Using CSS selectors is not a difficult skill–all of us who use CSS use selectors on every line of code that we write.  However, as not as many know, there are more exotic selectors available.

Blah blah blah.  You can read all about CSS selectors at W3, and I don't want to rehash what has already been fully documented.  So instead, let me go a different direction.

Why, you might ask, would I possibly want or need to use a fancy CSS selector like ":first-child" or something more granular like an attribute selector (a[href=""])?

Well, maybe you'll never want or need to.  If you have the luxury of coding everything you do from scratch, you'll probably find little use for these.  However, most of us do not have ideal circumstances like this.

Consider this:  Where I work, we are using an enterprise information management software for our employee intranet.  While the product itself is quite powerful, whoever built the layouts and templates that come boxed with the products are certifiable idiots.  Strewn across hundreds of layout files in obscure, inaccessible (well, at least to me…) folders are inumerable styles, both external and inline, that handle the "design" of this product.

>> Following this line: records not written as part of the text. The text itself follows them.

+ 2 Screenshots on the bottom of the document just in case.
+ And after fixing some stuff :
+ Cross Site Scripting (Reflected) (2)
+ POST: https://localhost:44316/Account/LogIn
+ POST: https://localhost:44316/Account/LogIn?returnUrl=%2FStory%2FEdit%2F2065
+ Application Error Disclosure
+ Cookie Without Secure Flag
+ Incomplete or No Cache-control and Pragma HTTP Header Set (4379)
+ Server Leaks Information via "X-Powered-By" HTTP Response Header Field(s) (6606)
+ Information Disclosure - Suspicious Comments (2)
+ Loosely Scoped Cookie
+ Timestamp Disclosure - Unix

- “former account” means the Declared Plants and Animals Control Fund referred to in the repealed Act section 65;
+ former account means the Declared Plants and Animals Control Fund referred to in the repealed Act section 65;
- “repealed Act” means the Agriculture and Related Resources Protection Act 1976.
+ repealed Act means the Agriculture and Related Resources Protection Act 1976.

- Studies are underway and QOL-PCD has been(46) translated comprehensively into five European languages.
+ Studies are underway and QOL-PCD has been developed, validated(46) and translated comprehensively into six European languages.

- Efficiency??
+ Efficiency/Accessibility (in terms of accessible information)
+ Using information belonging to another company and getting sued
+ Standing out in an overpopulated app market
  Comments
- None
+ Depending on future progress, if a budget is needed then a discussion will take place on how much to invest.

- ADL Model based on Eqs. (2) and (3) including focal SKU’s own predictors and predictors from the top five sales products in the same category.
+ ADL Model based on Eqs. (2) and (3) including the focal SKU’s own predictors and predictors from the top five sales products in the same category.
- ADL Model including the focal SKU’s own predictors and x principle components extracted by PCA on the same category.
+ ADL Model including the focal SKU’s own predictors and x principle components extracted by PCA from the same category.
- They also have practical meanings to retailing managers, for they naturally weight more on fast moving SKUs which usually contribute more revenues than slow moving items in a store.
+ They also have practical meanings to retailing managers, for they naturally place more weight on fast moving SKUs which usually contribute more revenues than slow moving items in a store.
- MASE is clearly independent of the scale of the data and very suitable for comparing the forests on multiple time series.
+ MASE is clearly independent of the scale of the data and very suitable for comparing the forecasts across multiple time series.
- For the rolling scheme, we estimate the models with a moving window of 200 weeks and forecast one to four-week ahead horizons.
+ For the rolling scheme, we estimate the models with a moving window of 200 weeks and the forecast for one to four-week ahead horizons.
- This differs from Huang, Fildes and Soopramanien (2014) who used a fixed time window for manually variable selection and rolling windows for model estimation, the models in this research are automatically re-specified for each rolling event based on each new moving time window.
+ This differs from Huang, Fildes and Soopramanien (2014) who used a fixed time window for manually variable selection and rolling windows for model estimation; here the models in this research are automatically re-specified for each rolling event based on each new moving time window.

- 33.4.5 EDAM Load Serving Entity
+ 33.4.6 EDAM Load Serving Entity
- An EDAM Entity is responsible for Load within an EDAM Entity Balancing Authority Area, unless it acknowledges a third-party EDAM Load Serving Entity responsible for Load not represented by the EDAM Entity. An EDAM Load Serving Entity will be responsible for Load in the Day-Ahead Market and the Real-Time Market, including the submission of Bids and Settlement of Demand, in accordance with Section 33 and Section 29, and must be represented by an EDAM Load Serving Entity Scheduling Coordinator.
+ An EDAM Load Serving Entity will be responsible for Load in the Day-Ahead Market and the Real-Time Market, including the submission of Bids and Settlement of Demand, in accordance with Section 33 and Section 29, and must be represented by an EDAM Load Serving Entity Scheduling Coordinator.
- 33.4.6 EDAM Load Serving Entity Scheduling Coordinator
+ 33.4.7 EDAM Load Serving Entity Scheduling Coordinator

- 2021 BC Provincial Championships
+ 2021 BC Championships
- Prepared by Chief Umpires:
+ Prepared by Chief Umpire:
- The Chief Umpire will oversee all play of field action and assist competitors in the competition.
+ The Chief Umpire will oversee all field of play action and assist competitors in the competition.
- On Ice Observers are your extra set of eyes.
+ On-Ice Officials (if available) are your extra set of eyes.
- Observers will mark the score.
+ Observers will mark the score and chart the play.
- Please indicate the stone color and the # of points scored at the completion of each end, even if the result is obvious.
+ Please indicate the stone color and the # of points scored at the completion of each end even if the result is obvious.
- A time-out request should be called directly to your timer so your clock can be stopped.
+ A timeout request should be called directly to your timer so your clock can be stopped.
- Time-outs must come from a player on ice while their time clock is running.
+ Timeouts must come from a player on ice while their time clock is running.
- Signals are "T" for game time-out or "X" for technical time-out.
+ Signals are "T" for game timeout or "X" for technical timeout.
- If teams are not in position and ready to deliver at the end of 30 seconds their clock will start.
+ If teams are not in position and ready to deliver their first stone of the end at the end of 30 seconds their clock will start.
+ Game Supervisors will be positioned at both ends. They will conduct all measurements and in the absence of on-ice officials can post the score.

Can anyone say nightmare?  Believe me, I have job security for the rest of my life just trying to get this beast into line.  So where do fancy CSS selectors come into play?  Well, as most terribly designed CMS templates are prone to do, this software depends largely on infinitely nested tables–some classed, some not–to handle layout.  In many cases, the very best I can do is hook onto some high-level class and use a selection schema to hit the element I need to grab.  

But even more than this, fancy CSS selectors allow me to have some control over what the users of the system try to shove out there.  Unfortunately for accessibility, but manageble for me, the WYSIWYG that comes boxed with this product spits out <font> tags everywhere.  While this is absolutely aggravating, it is suprising easy to overcome.  

For example, you might think that if a font tag has, say, a "size" set "inline", that it cannot be controlled with CSS.  WRONG!  Using something like so — font [size='3'] — I can grab every font tag with a font size of '3' and make it the normal size that I think font sizes should be.  So even though the users try their best to pump out 20pt bright pink text, using fancy CSS selectors lets me maintain some dignity over my design and preserves the sanity of all those who have to read it.

Okay, so I've rattled on long enough about this.  If you haven't gotten into fancy CSS selectors yet, give them a try.  And if you have, I'd love to hear about how you've used them to get out of some sticky spots or to create a clever solution.